12 Replies Latest reply on Dec 8, 2010 3:00 AM by Nil

    Error code 127

    Nil

      Hello All,

       

       

      I was going through section 8.5 of scc programmer's guide,

       

      when i tried to run stencil_synch example it fails with error code 127.

       

      according to error code pdf it means "rccerun cannot find your program" but

       

      i have copied executible to /shared and i am trying to run it from there.

       

      Can someone please explain if i am doing something wrong here.

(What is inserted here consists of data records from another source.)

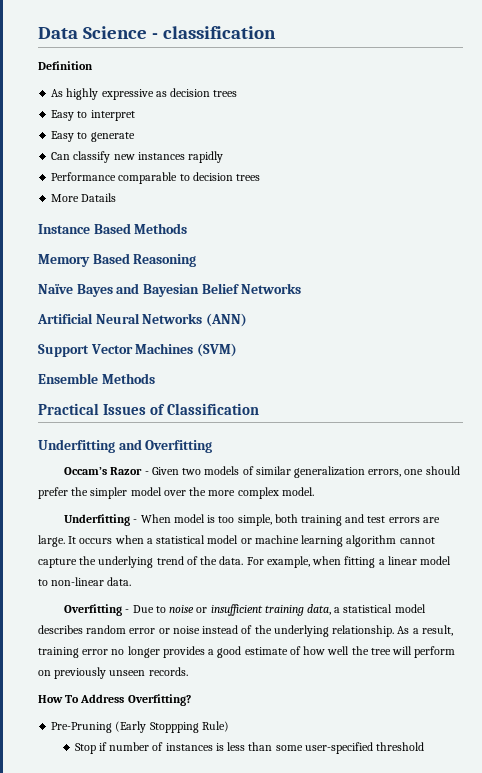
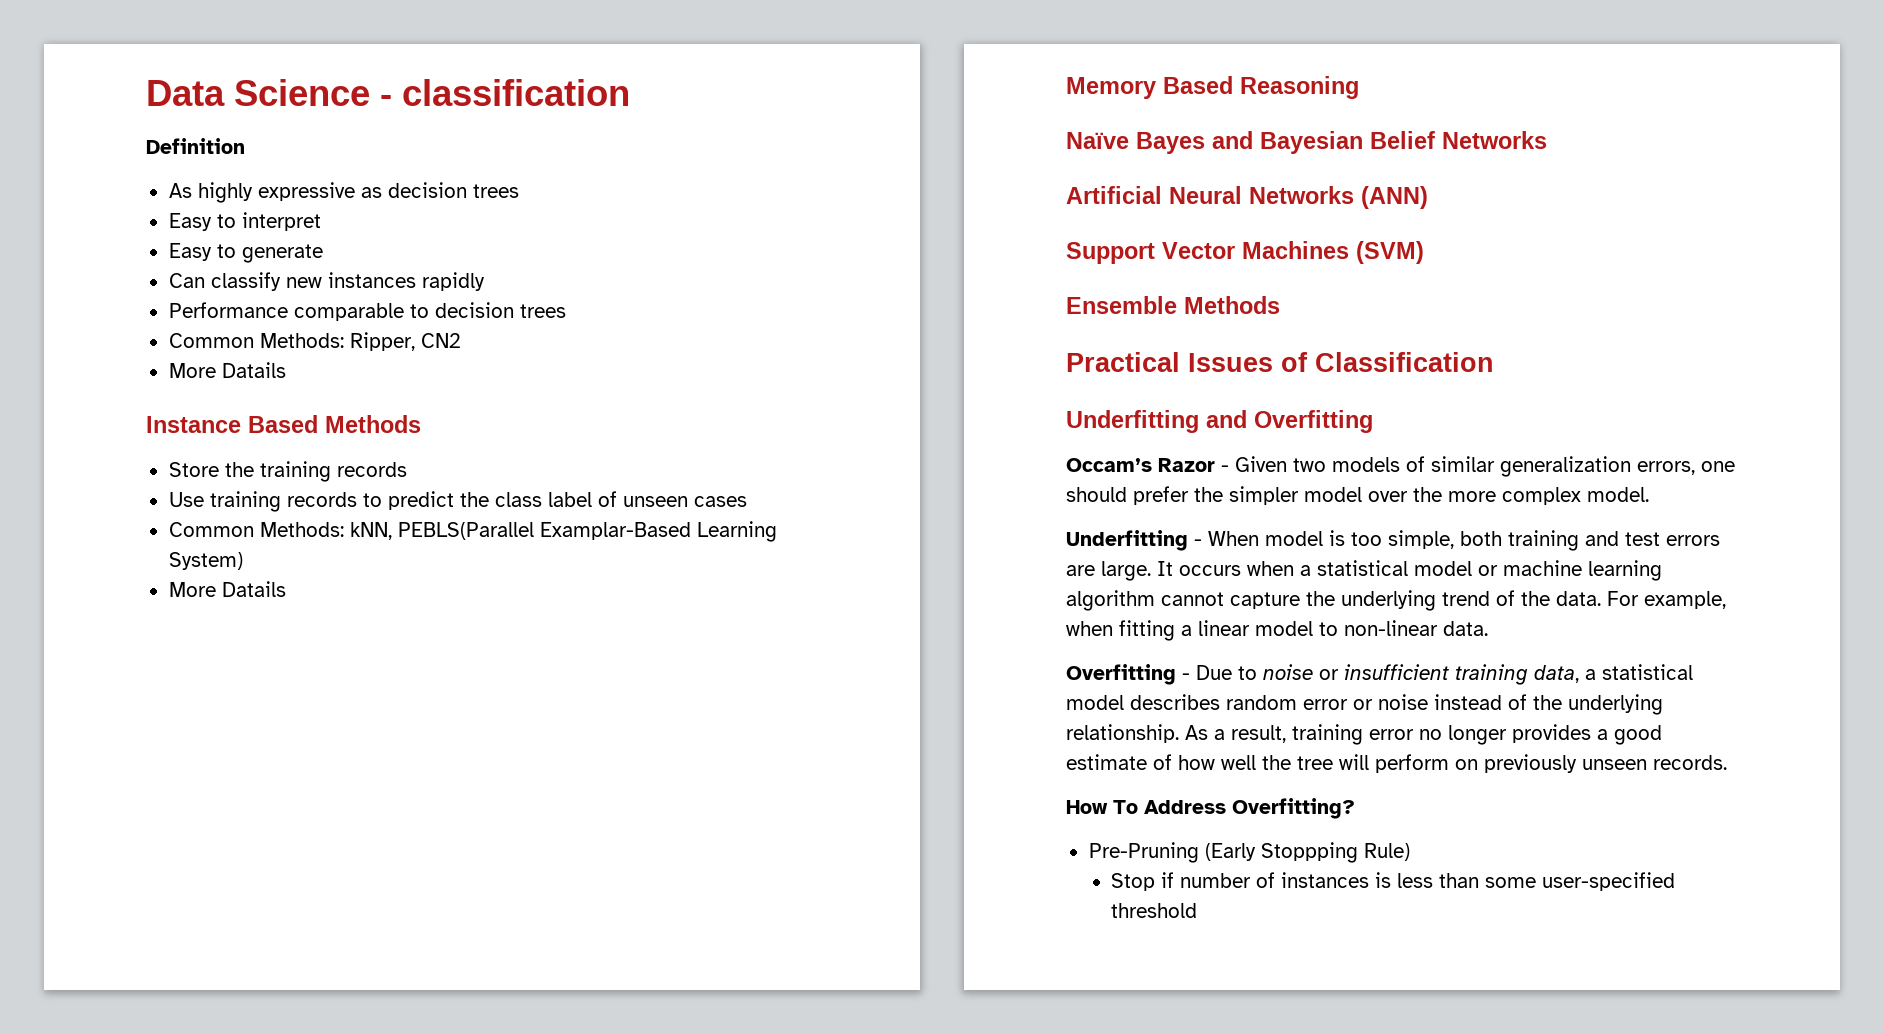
+ Common Methods: Ripper, CN2
+ Store the training records
+ Use training records to predict the class label of unseen cases
+ Common Methods: kNN, PEBLS(Parallel Examplar-Based Learning System)
+ More Datails

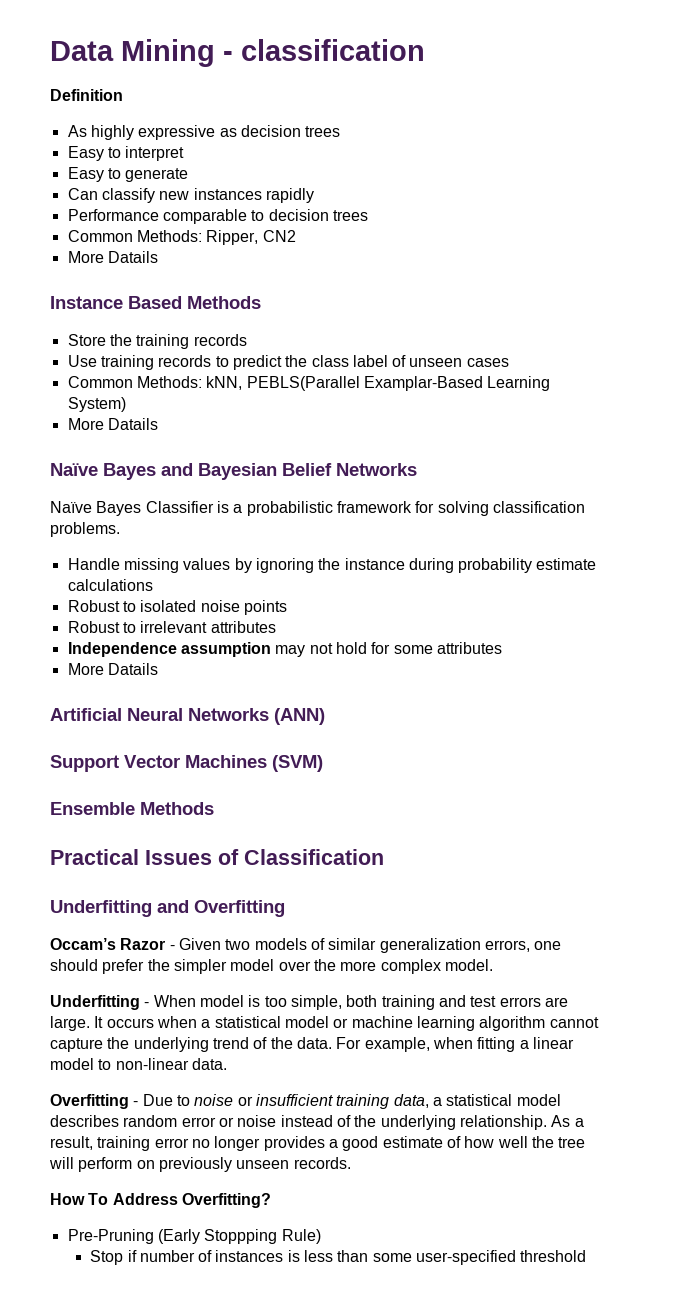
- Data Science - classification
+ Data Mining - classification
- Memory Based Reasoning
+ Naïve Bayes Classifier is a probabilistic framework for solving classification problems.
+ Handle missing values by ignoring the instance during probability estimate calculations
+ Robust to isolated noise points
+ Robust to irrelevant attributes
+ Independence assumption may not hold for some attributes
+ More Datails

Below is out

      put of program.

       

      The other thing is when i tried to open up "sccKonsole", the konsole on mcpc

      crashes and nothing happens (i have booted linux on all 48 cores and "sccBoot -s" says it can reach all cores).

       

      Thank you.

       

      rccerun -nue 4 -f ~/RCCE_V1.0.13/hosts/rc.hosts stencil_synch 4

      cp: cannot stat `/home/nil/RCCE_V1.0.13/bin/SCC_LINUX/mpb': No such file or directory

      pssh -h PSSH_HOST_FILE.14177 -t -1 -p 4 /shared/nil/mpb.14177 < /dev/null

      [1] 01:46:00 [FAILURE] rck02 Exited with error code 127

      [2] 01:46:00 [FAILURE] rck01 Exited with error code 127

      [3] 01:46:00 [FAILURE] rck03 Exited with error code 127

      [4] 01:46:00 [FAILURE] rck00 Exited with error code 127

      rm: cannot remove `mpb.14177': No such file or directory

      pssh -h PSSH_HOST_FILE.14177 -t -1 -P -p 4 /shared/nil/stencil_synch 4 1.0 00 01 02 03 4 < /dev/null

      rck00: Core 0 Executing 4 iterations

        • 1. Re: Error code 127
          xl10

          The thing is that mpb is not in the /shared path. You can copy the whole directory of RCCE to your shared directory.

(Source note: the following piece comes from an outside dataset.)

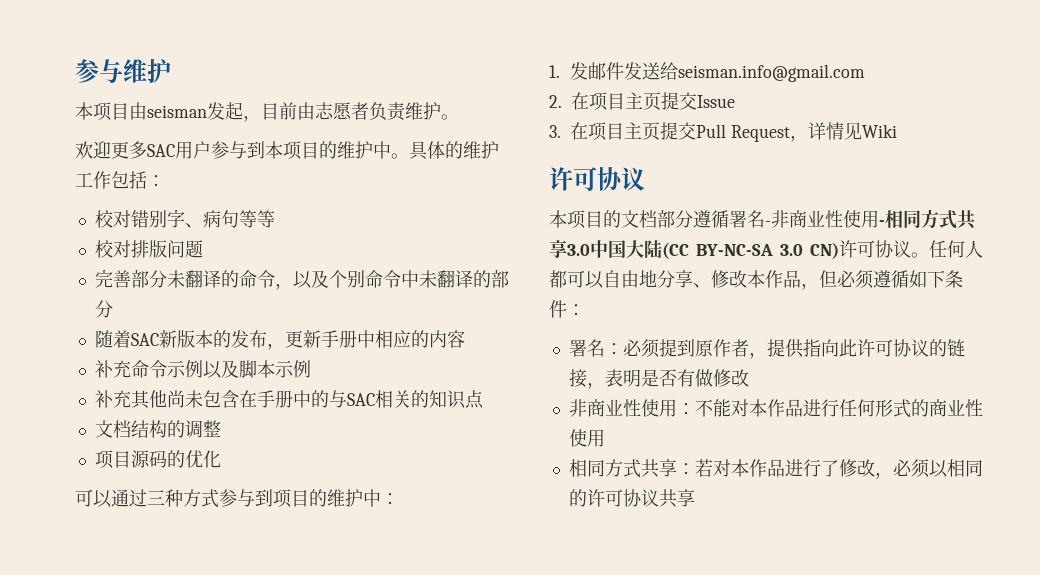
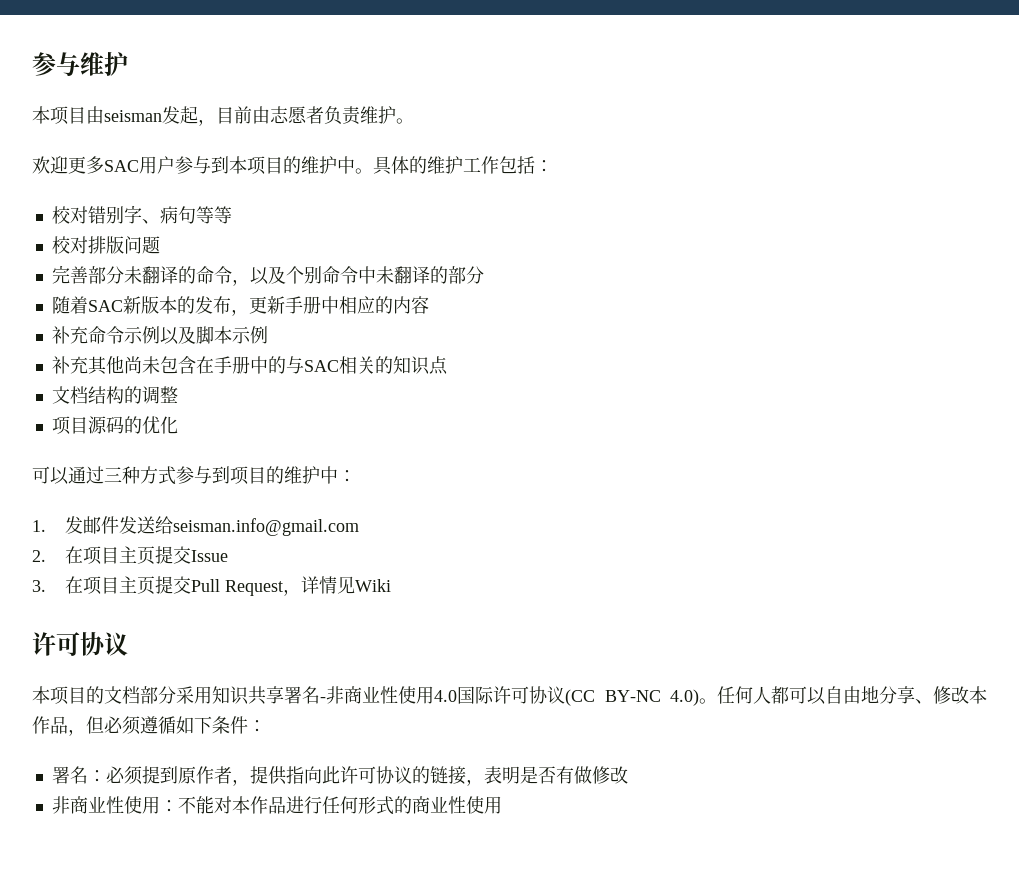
- 本项目的文档部分遵循署名-非商业性使用-相同方式共享3.0中国大陆(CC BY-NC-SA 3.0 CN)许可协议。
+ 本项目的文档部分采用知识共享署名-非商业性使用4.0国际许可协议(CC BY-NC 4.0)。
- 相同方式共享：若对本作品进行了修改，必须以相同的许可协议共享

          1 of 1 people found this helpful
          • 2. Re: Error code 127
            tedk

            That'll work. Another method that some users use is to add a copy to /shared/username in the makefile.

            1 of 1 people found this helpful
            • 3. Re: Error code 127
              Nil

              Thank for reply,

               

              I have tried copying RCCE under /shared but the problem is still there.

               

              As long as i understand, rccerun trying to copy the  file "mpb" from rccexx/bin/scc_linux. I had a look in that directory and  there is no such file, is it created during rcce build?

              • 4. Re: Error code 127
                tedk

                What machine are you on? Are you using a Data Center system?

                • 5. Re: Error code 127
                  Nil

                  Yes i am using Data Center system "marc022"

                  • 6. Re: Error code 127
                    tedk

                    I'm on marc022 and I see the example working for me ... but I am using RCCE from the trunk not the 1.0.13 release, which is a newer RCCE.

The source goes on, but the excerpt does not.